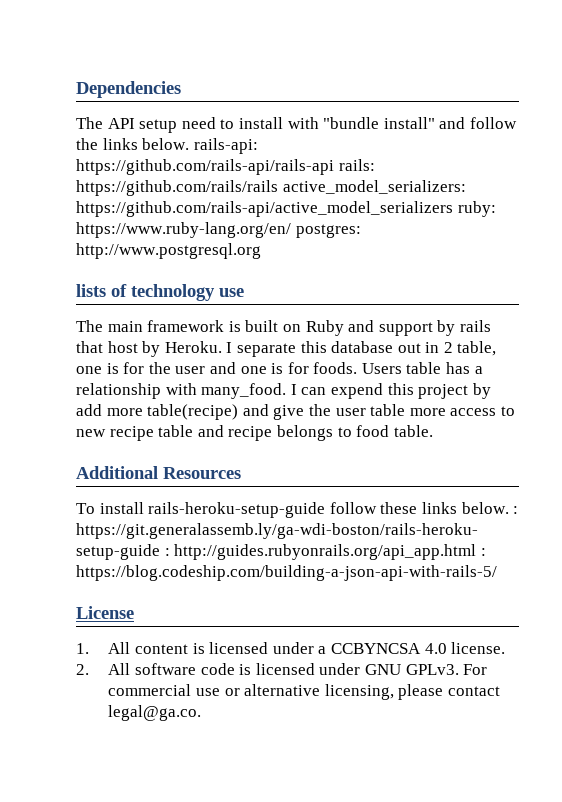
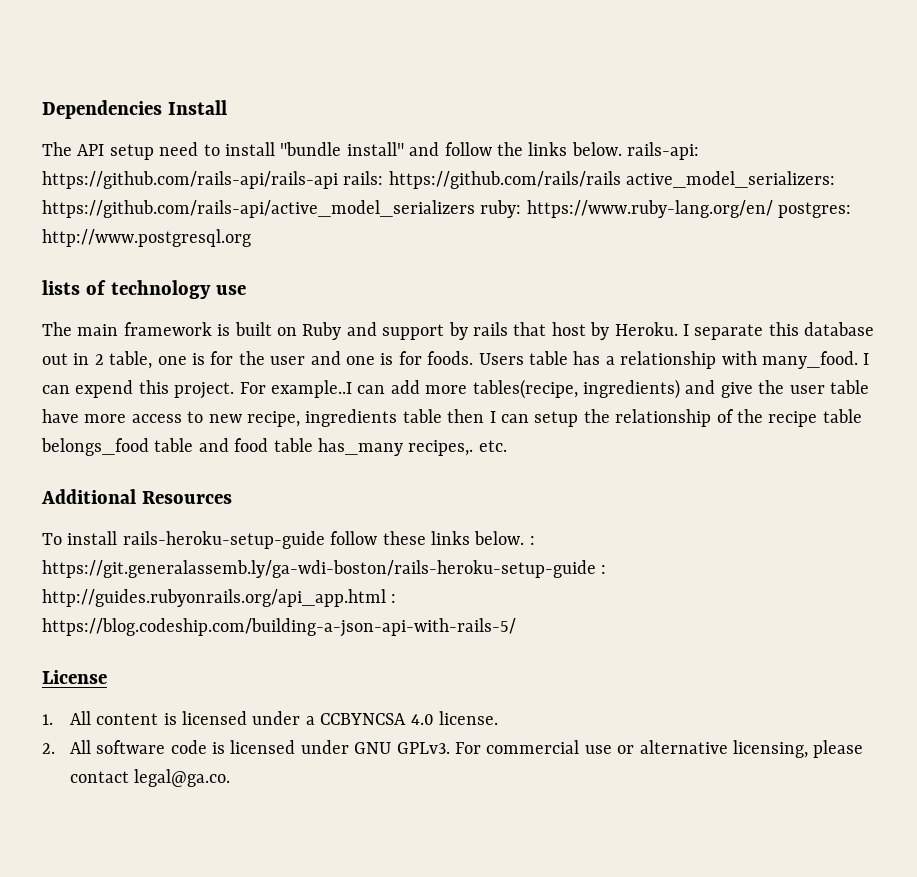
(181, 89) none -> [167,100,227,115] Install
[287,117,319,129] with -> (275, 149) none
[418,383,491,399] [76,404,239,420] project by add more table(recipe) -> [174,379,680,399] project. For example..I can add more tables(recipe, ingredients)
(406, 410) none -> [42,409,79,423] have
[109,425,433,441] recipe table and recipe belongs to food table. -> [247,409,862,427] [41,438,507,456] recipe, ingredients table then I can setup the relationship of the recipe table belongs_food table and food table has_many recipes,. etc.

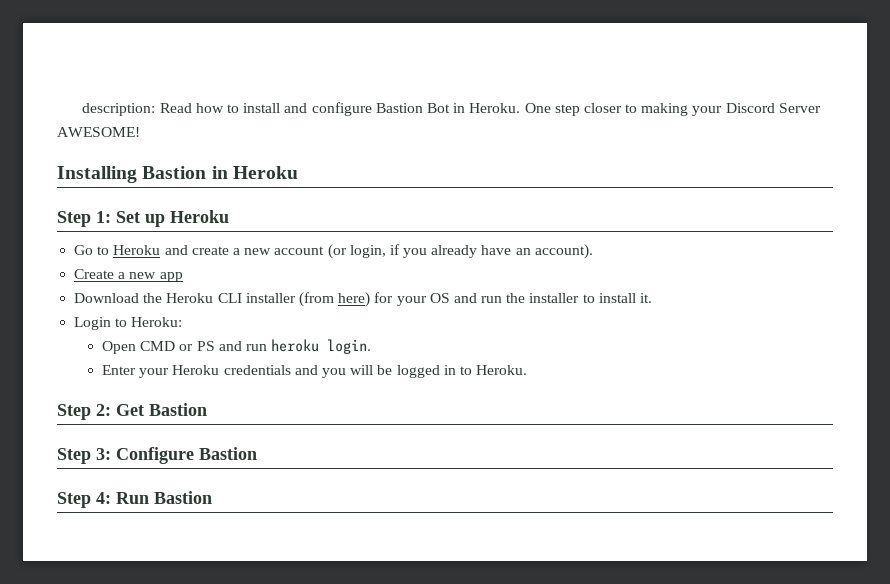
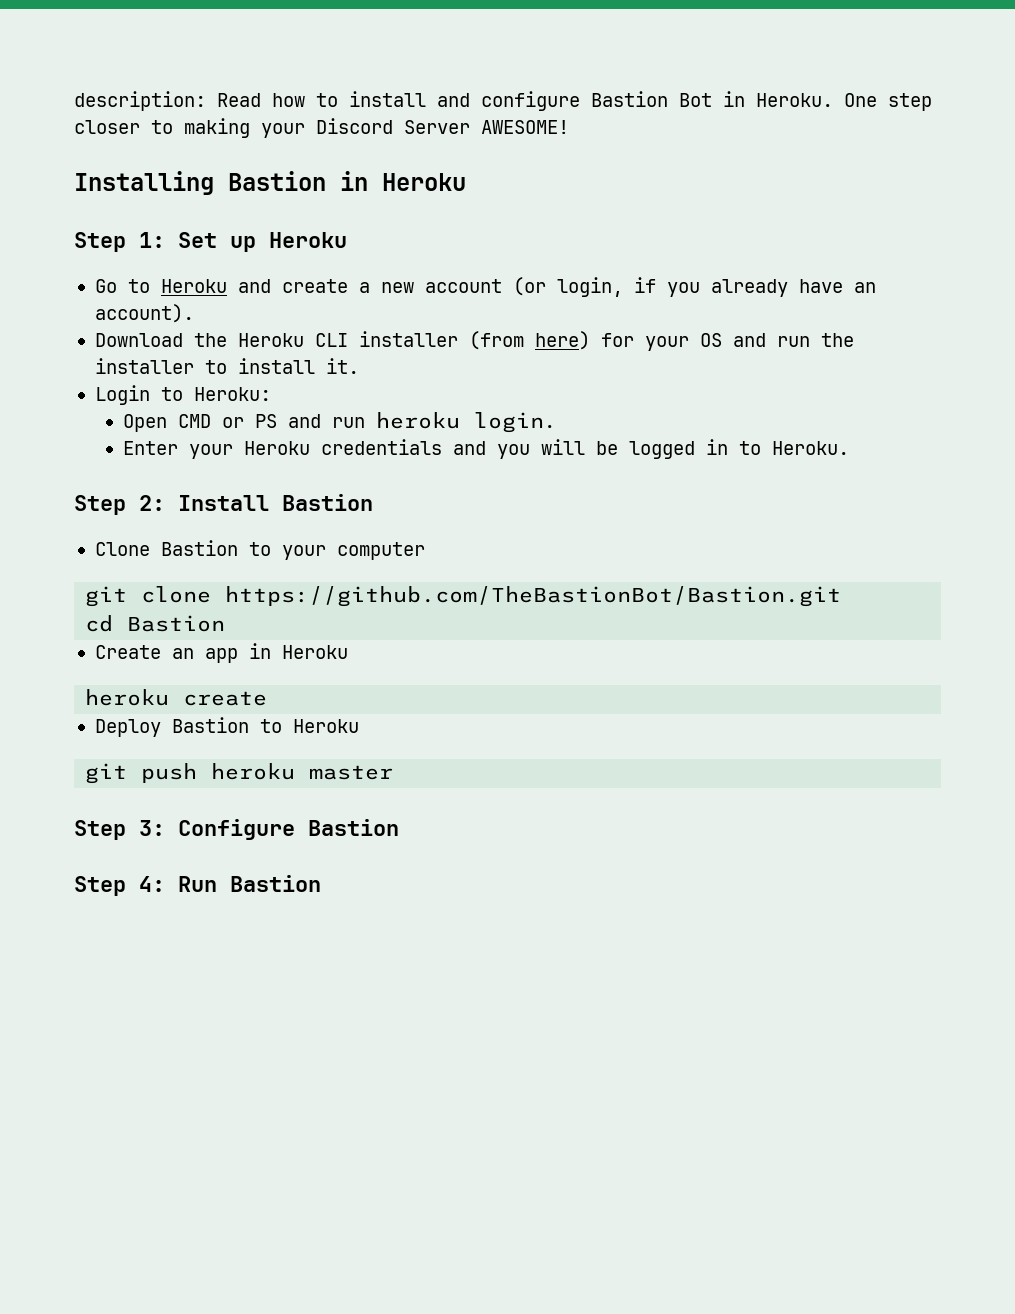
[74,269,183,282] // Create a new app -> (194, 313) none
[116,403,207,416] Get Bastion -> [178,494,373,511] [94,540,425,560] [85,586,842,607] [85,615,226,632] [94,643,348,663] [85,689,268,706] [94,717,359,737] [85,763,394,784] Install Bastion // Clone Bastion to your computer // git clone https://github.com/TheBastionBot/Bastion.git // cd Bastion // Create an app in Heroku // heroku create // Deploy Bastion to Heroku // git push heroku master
┄┄┄┄┄┄┄┄┄┄
Work to complete — Across the listing above, count every line containing the string "table" and give the result with no comment.

Answer section — 2